El viñetismo –el humor en general, y muy particularmente el humor político– es una forma de expresión que solo tiene sentido si no se condiciona. Su tarea es la de dar la vuelta a la convención, mirar por otro lado, cruzar un límite. En el reino de lo políticamente correcto, la viñeta es imposible: o, mejor dicho, carece de interés.
Pero la corrección política es lo contrario a hacerse cargo de la responsabilidad que implica el lenguaje. Lo realmente interesante es tratar de evaluar en cada caso qué fortalece o debilita lo que expresamos. Es obviamente distinto hacer bromas de abajo arriba que de arriba abajo: el humor que cuestiona al poder es una herramienta emancipadora, el que ahonda en el hundimiento de los débiles es un arma para perpetuar ese poder. Basta con imaginar un patio de colegio y dos situaciones posibles. Uno: alguien hace una pintada que caricaturiza a una niña tímida, empollona, gorda, rara; y todos ríen.
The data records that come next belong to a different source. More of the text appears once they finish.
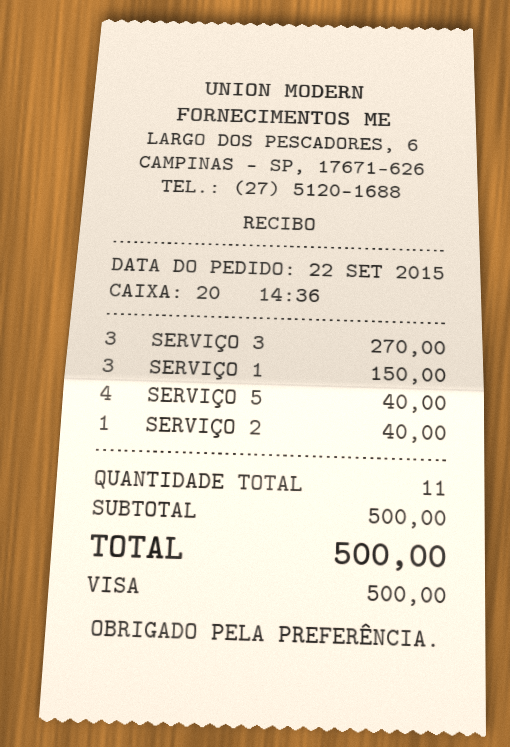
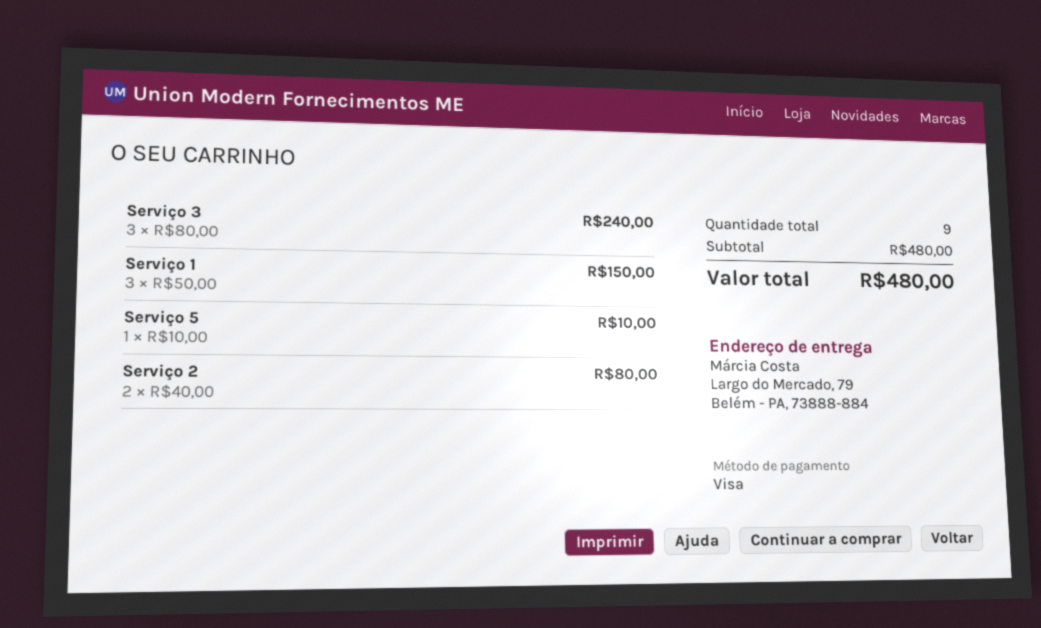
SERVIÇO 3: 3 for 270.00 -> 3 for 240.00
SERVIÇO 5: 4 for 40.00 -> 1 for 10.00
SERVIÇO 2: 1 for 40.00 -> 2 for 80.00
total quantity: 11 -> 9
subtotal: 500.00 -> 480.00
total: 500.00 -> 480.00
Dos: alguien hace una pintada que caricaturiza a un niño matón, arrogante, violento, desagradable; y todos ríen. ¿No es evidente que no es lo mismo?
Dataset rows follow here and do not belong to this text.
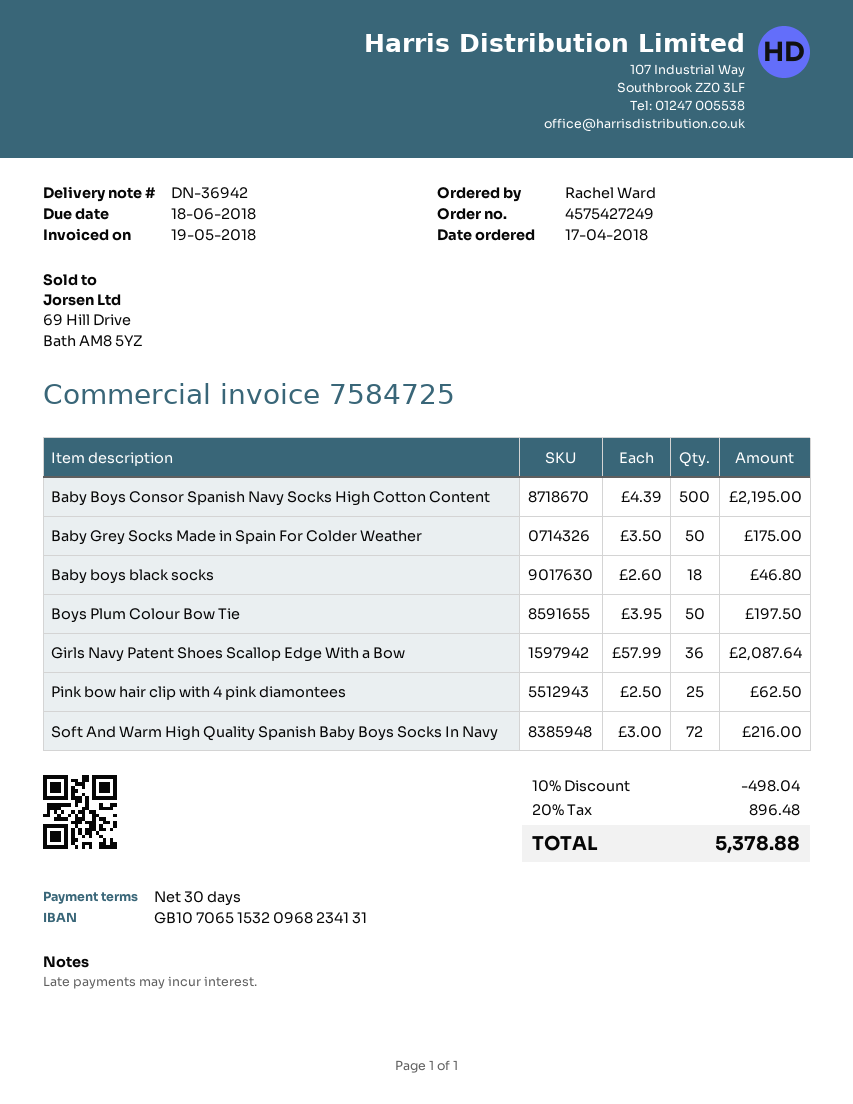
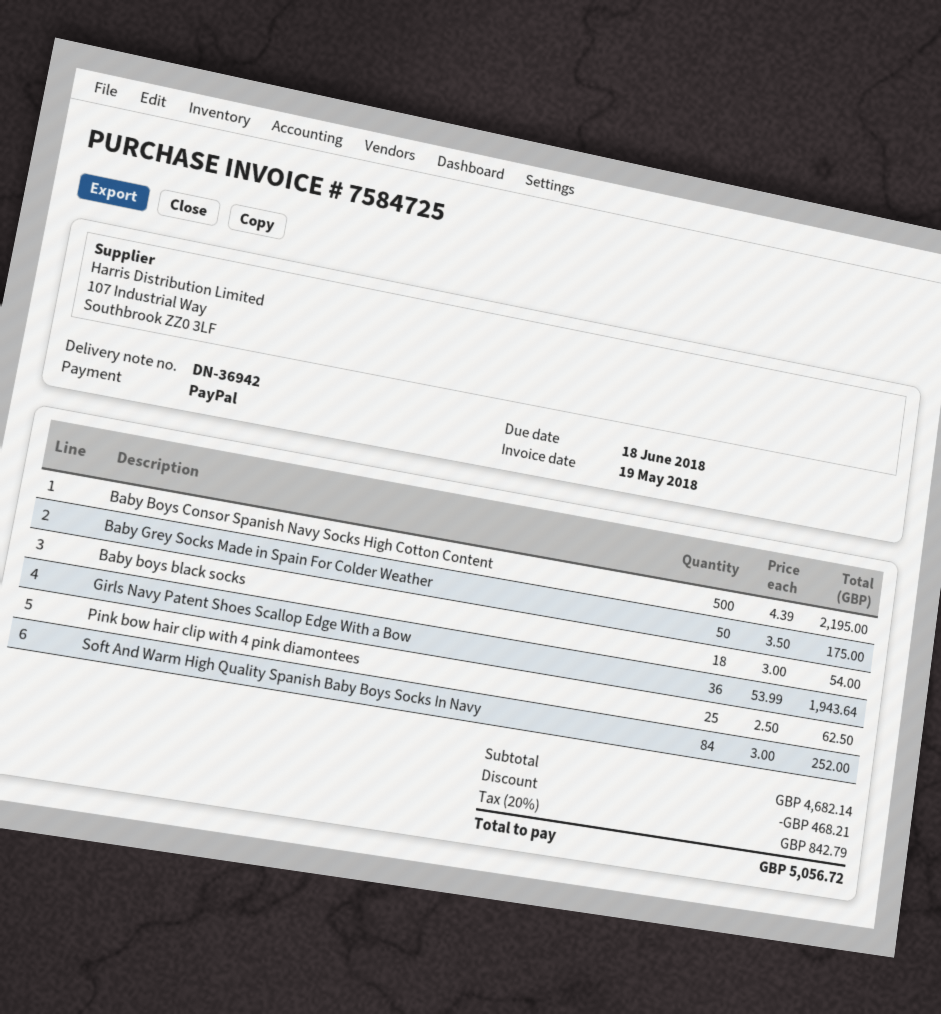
Baby boys black socks: 18 x 2.60 = 46.80 -> 18 x 3.00 = 54.00
Boys Plum Colour Bow Tie: 50 x 3.95 = 197.50 -> none
Girls Navy Patent Shoes Scallop Edge With a Bow: 36 x 57.99 = 2087.64 -> 36 x 53.99 = 1943.64
Soft And Warm High Quality Spanish Baby Boys Socks In Navy: 72 x 3.00 = 216.00 -> 84 x 3.00 = 252.00
discount: 498.04 -> 468.21
tax: 20% = 896.48 -> 20% = 842.79
total: 5378.88 -> 5056.72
En un tiempo en que controlar la opinión por métodos tradicionales es realmente difícil porque prolifera en las redes, se instalan con falsa naturalidad dos fenómenos que le vienen muy bien al poder. Por un lado, un supuesto sentido moral que nos entra en la sangre y se metaboliza en miedo: miedo a decir, porque, leída literalmente y fuera de contexto, casi cualquier afirmación puede dar lugar a una lluvia de ataques. Y por otro lado, una disminución paralela de la audacia entre quienes tienen capacidad de dar o no legitimidad y espacio a esas expresiones, y que, contagiados del virus, desarrollan una prudencia extrema que les va llevando poco a poco a no decir tampoco nada.
Esa sensación no se puede legislar, pero sí educar: fomentar que se aprenda a leer, y a poder ser entre líneas. No presuponer la incapacidad de interpretación de quien recibe el mensaje, sino por el contrario su capacidad de debate y de respuesta. No se protege a nadie reduciendo el espacio de las posibilidades. Tampoco a la libertad de expresión, entendida no en abstracto, sino como algo que requiere que las personas le pongan voz y cuerpo.
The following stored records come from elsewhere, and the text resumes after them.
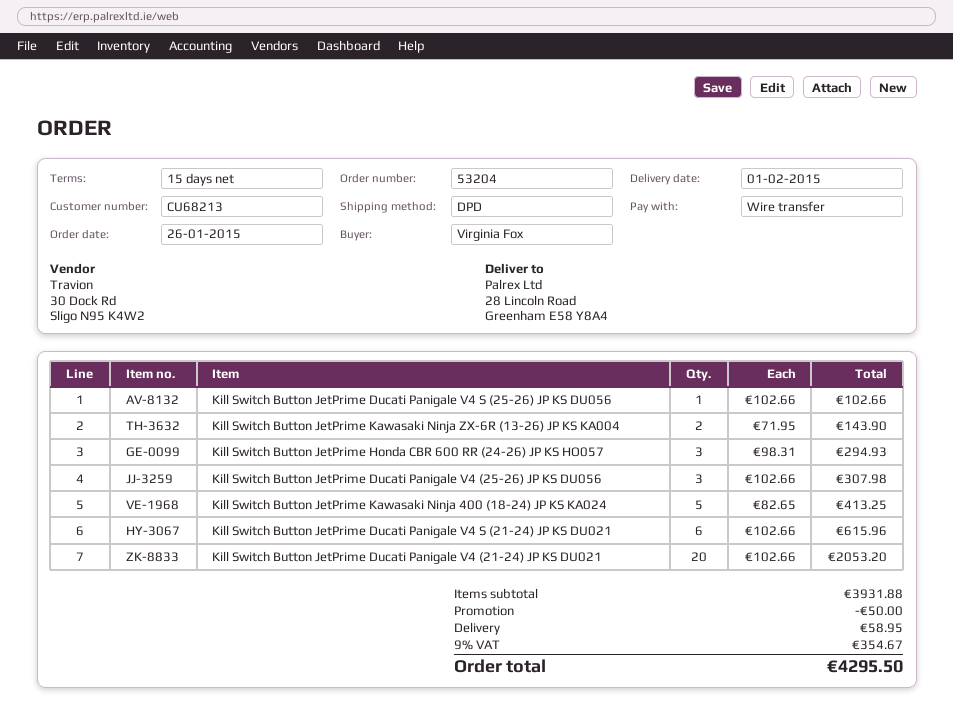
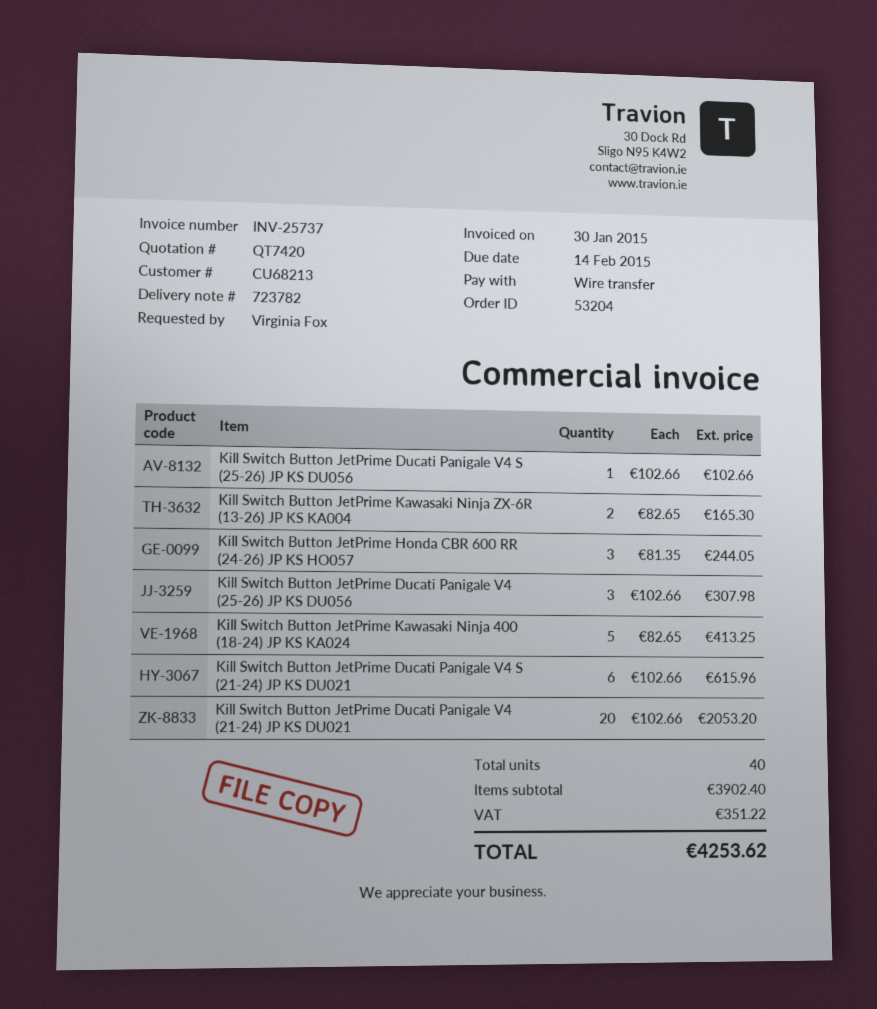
Kill Switch Button JetPrime Kawasaki Ninja ZX-6R (13-26) JP KS KA004: 2 x 71.95 = 143.90 -> 2 x 82.65 = 165.30
Kill Switch Button JetPrime Honda CBR 600 RR (24-26) JP KS HO057: 3 x 98.31 = 294.93 -> 3 x 81.35 = 244.05
subtotal: 3931.88 -> 3902.40
discount: 50.00 -> none
shipping: 58.95 -> none
tax: 354.67 -> 351.22
total: 4295.50 -> 4253.62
Porque, mientras, las verdaderas amenazas se siguen diciendo a voz muy alta en los consejos de gobierno, o en susurros al oído en el recreo o en un dormitorio cualquiera. Y, para hacer oír la respuesta, muy probablemente el humor, la poesía o la ficción sean algunos de los mejores recursos que tenemos para abrir una grieta en los –tan literales– discursos dominantes.
Gracias por el artículo, expresas con palabras las difusas ideas que me acechan cada vez que me topo con alguno de estos adalides de la literalidad y que no soy capaz de verbalizar.